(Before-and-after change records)
=== Begin Enclosure ===

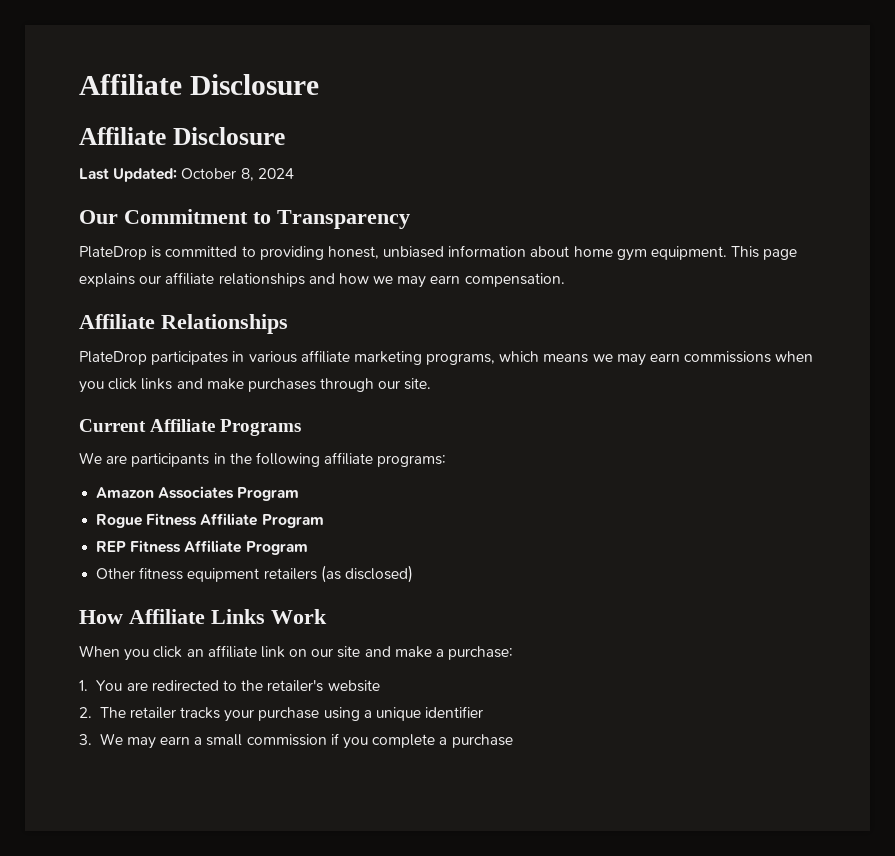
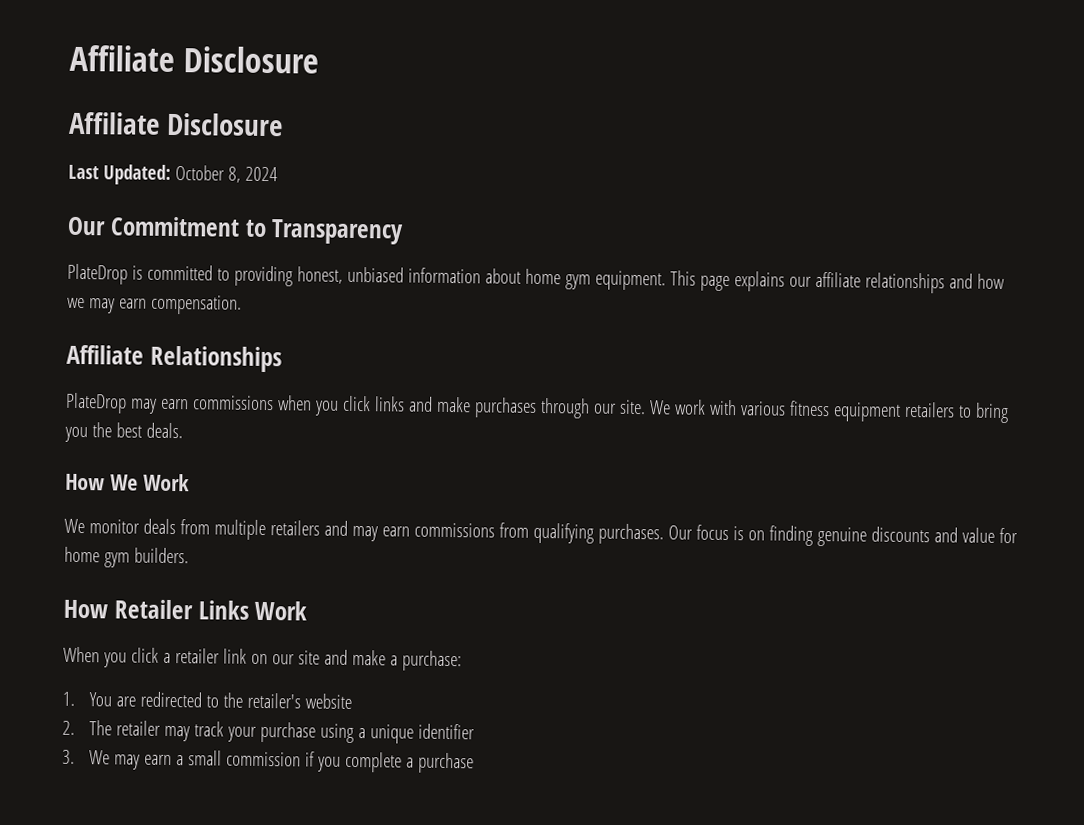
- PlateDrop participates in various affiliate marketing programs, which means we may earn commissions when you click links and make purchases through our site.
- Current Affiliate Programs
- We are participants in the following affiliate programs:
- Amazon Associates Program
- Rogue Fitness Affiliate Program
- REP Fitness Affiliate Program
- Other fitness equipment retailers (as disclosed)
- How Affiliate Links Work
+ PlateDrop may earn commissions when you click links and make purchases through our site. We work with various fitness equipment retailers to bring you the best deals.
+ How We Work
+ We monitor deals from multiple retailers and may earn commissions from qualifying purchases. Our focus is on finding genuine discounts and value for home gym builders.
+ How Retailer Links Work
- When you click an affiliate link on our site and make a purchase:
+ When you click a retailer link on our site and make a purchase:
- 2. The retailer tracks your purchase using a unique identifier
+ 2. The retailer may track your purchase using a unique identifier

=== End Enclosure ===

> [What is needed]:
Copy out the entries exactly as they stand, omitting the images.

> [Completed exercise]:
- PlateDrop participates in various affiliate marketing programs, which means we may earn commissions when you click links and make purchases through our site.
- Current Affiliate Programs
- We are participants in the following affiliate programs:
- Amazon Associates Program
- Rogue Fitness Affiliate Program
- REP Fitness Affiliate Program
- Other fitness equipment retailers (as disclosed)
- How Affiliate Links Work
+ PlateDrop may earn commissions when you click links and make purchases through our site. We work with various fitness equipment retailers to bring you the best deals.
+ How We Work
+ We monitor deals from multiple retailers and may earn commissions from qualifying purchases. Our focus is on finding genuine discounts and value for home gym builders.
+ How Retailer Links Work
- When you click an affiliate link on our site and make a purchase:
+ When you click a retailer link on our site and make a purchase:
- 2. The retailer tracks your purchase using a unique identifier
+ 2. The retailer may track your purchase using a unique identifier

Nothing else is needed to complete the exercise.